Saturday, April 16, 2011

L is for Literature, and Laziness

My post for "L" in the April A-Z Challenge is another one that is pulling double-duty: it started out life as a reply to a blog post at the Institute for Ethics and Emerging Technologies, here. I found this post while I was loitering over here at Porky's Expanse!, one of my favorite internet places.

For those of you who didn't read the IEET article linked above, I'll summarize, admittedly very roughly: David Brin says that the main difference between Fantasy and SF is that fantasy is about resigning yourself to your fate and SF is about having the power to change it through scientific progress. I've included almost all of my response to his article below:

For starters, I don't believe that Fantasy teaches us to be resigned to Fate. Fate and Prophecy appear frequently in Fantasy stories, but often more in the role of a challenge to be met by the heroes than of a foregone conclusion. In LoTR, Gandalf says "Surely you don't disbelieve the prophecies just because you had a hand in bringing them about!", yet the reader in LoTR, and in most fantasy, has the definite sense that the outcome could have been far different, if any of the characters had chosen differently, had not shown courage and determination, had not persevered through daunting and seemingly hopeless situations, and had not acted from positions of high moral and ethical standards. On one level then, prophecy or fate in the fantasy story is the yardstick against which we can measure our hero - did he or she fulfill the prophecy? Was he or she found worthy in spirit and deed? If so, then his or her behavior is a worthy guide to how we should conduct ourselves when faced with similar, if less potentially Earth-shattering, situations. If not, then his or her behavior is still a worthy guide, but a guide of how not to behave.

Far from teaching resignation to injustice and social inequity, many fantasy stories are explicitly about the weak or the disregarded finding the courage, the skill, and the ingenuity to defeat the established power structure when it has become corrupted or destructive, and establishing or re-establishing a more just and equitable system with the formerly-powerless taking control.

Fantasy uses archetypal settings and elements, many of which derive in part from feudal systems and mythos - kings and peasants, damsels and monsters, swords and shields, magic and witches, and dungeons and riddles - not because feudalism mixed with superstition is or was such a great form of government and social structure, or even because readers want them to, but because fantasy deals with archetypal themes where the details of the setting are not the important issues, where, instead, the questions are of the relationship of the powerful to the weak, of what constitutes the nature of good and the nature of evil, of the right relationship of the individual to the society, and of the society to the individual, questions and answers that are intended to be universal, or at least culture-wide, and that are primarily directed at issues of human relationship and moral behavior. For these types of stories, being able to access the rich history of previous experiences and literary references that most readers already have around these types of characters allows much more freedom to spend time and text on the interesting and meaty part of the story rather than spending a great deal of time developing the reader’s understanding of what a “king” or a “wizard” is. There is plenty of this type of archetypal fantasy that gets shelved under SF, in my opinion, and these science fantasies are littered with similarly readily-recognizable archetypes, just decidedly non-feudal ones: "The Mad Scientist", "The Flawed Creation", and "The Unsuspecting (member of the ) Public”, as well as “The Scientist-Messiah”, “The Greedy Competitor”, “The Miraculous Creation”, and “The Unappreciative (or Idiotic or Interfering) Public”.

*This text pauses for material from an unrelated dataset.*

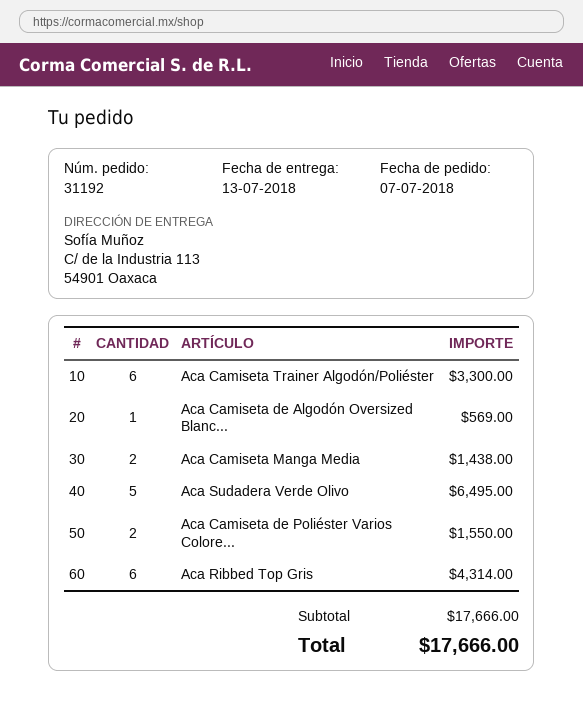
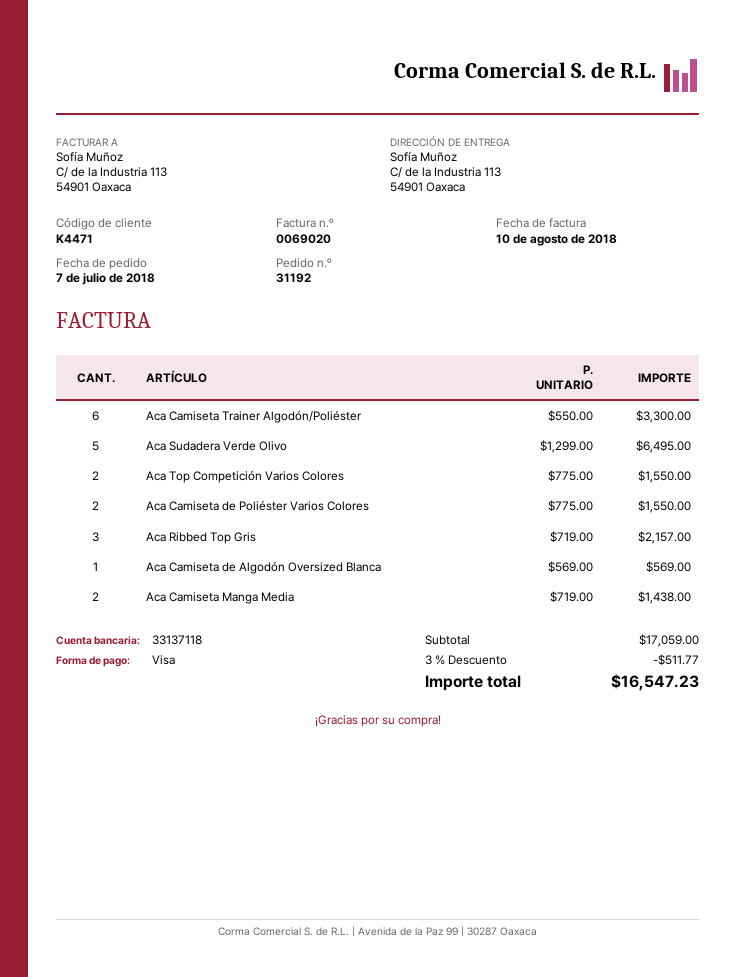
Aca Ribbed Top Gris: 6 for 4314.00 -> 3 for 2157.00
Aca Top Competición Varios Colores: none -> 2 for 1550.00
subtotal: 17666.00 -> 17059.00
discount: none -> 3% = 511.77
total: 17666.00 -> 16547.23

"Hard" SF, which is comparatively rare these days, is concerned entirely with the permutations of the realm of the possible, the answer to the question "What if...?" constrained firmly within the boundaries of the Real. Science or scientists or technology or even the scientific method may play either heroic or villainous parts in such tales - but the stories are located in physical frameworks outside the realm of the fantastic: they follow from what we know (or currently believe) to be true. In SF, the questions the writer and the reader wish to explore often reside firmly in the details – “What kind of life could develop on the surface of a neutron star? What would a society made up of such organisms look like? Could we detect it, or recognize it as life? Could it detect us, or recognize us as life?“ or “What would happen if we had a genetically-engineered plague that only killed fertile women of childbearing age?”

From my perspective, then, the core difference between the two genres is that fantasy is almost always about the big picture of what should be, and SF is much more about the details of what could be and what is.

I'm a huge fan and voracious reader of both genres, and I think that they both have a lot to offer people who are concerned with ethics and how to apply them to emerging technologies, and even to people who couldn't care less about how to apply ethics to emerging technologies, although I confess I have a hard time imagining that you could spend much time reading F & SF and not be concerned with that.

I'd love to hear what the rest of you think.

5 comments:

  1. Hi Jennie, I've seen you write often over at Porky's, and I just came from commenting on Brin's article. I always enjoy your stuff.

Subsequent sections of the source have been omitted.